ABD'deki ırkçılık yüzünden Gana'ya dönen bir aile

Bu münasebetle siyah köle ticaretiyle yakından ilgili bir habere daha yer verelim. Gana yönetimi, Batılı ülkelerde piyasa ruhuyla düzenlenen çılgın alışveriş şenliklerinin gerçekleştiği Kara Cuma’yı fırsat bilerek yeni ve alternatif bir karar aldı. 2019 yılını (Kasım sonu) “Büyük Dönüş Senesi” olarak ilan etti. Buna göre; ABD vatandaşı Afrikalılar ile Afrika-Karayipler karışımı melezler, istediklerinde anayurtları sayılan Gana’ya dönüp yurttaşlık hakkını kazanabilecekler. İlk adım olarak bu ölçütlere uyan 126 kişi, şaşaalı bir törenle karşılandılar; bilinen o renkli Afrikalı giysileri giyerek Gana’nın en yeni vatandaşları sayıldılar. Ganalılar açısından bu tarih, İngiliz gemilerinin 400 yıl önce köleleştirilmiş Afrikalıları ABD Virjinya Eyaleti liman kenti Jamestown’a indirdiği tarihe işaret etmektedir. ABD’nin diğer eyaletlerindeki Afrikalılar, 1619 yılından önce esir alınıp köleleştirilmiş insanlardı. O yıl, aynı zamanda köle ticaretinin Amerika’da yaygınlaştığı yılın başlangıcı sayılıyor. (Quartz Africa web sitesi, 28 Kasım 2019)

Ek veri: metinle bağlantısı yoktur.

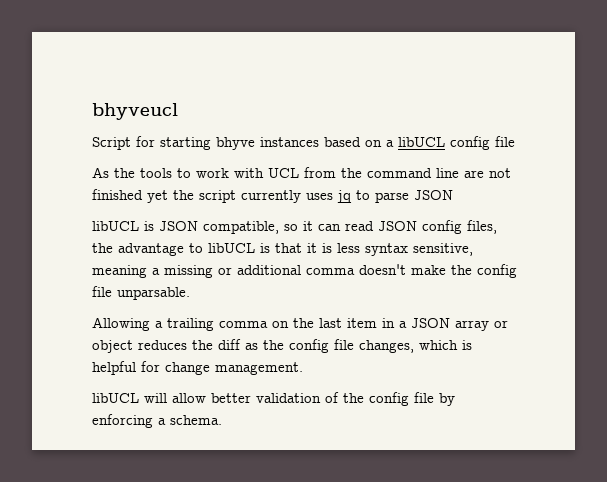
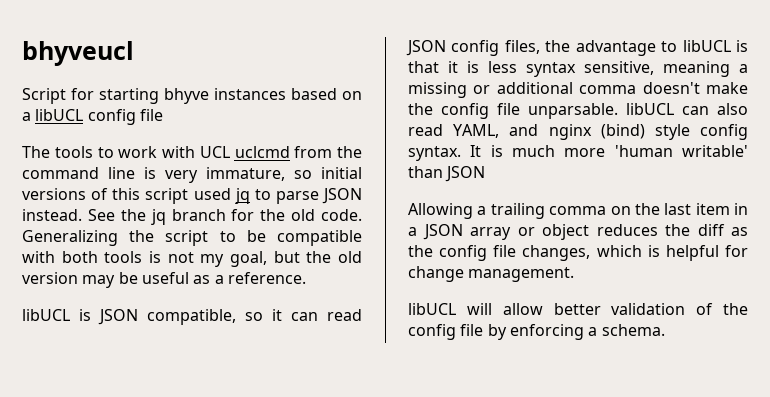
[92,167,135,178] As the -> [22,146,50,158] The
(299, 173) none -> [234,146,290,158] uclcmd
[464,168,511,178] [92,189,453,203] are not finished yet the script currently uses jq to parse JSON -> [144,167,362,183] [22,188,362,204] [22,209,362,225] [22,230,362,246] [22,251,362,267] [22,272,306,288] is very immature, so initial versions of this script used jq to parse JSON instead. See the jq branch for the old code. Generalizing the script to be compatible with both tools is not my goal, but the old version may be useful as a reference.
(190, 293) none -> [626,103,748,115] [408,124,748,140] [408,145,748,161] [408,166,486,182] libUCL can also read YAML, and nginx (bind) style config syntax. It is much more 'human writable' than JSON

Hal ve vaziyet işte böyle… Piyasacı mantık, acı ve tatlı her münasebeti metalaştırmaya, paraya ve pula tahvil etme konusunda hayli tecrübe kazanmış. Tüketim tutsakları ise, olayın perde arkasını göremeden tüketim seliyle birlikte sürüklenip duruyorlar. Hem de bin bir zahmetle kazandıkları parayı mirasyedi gibi harcayarak. Halbuki bize lazım olan biraz tarih biraz da bilinçtir.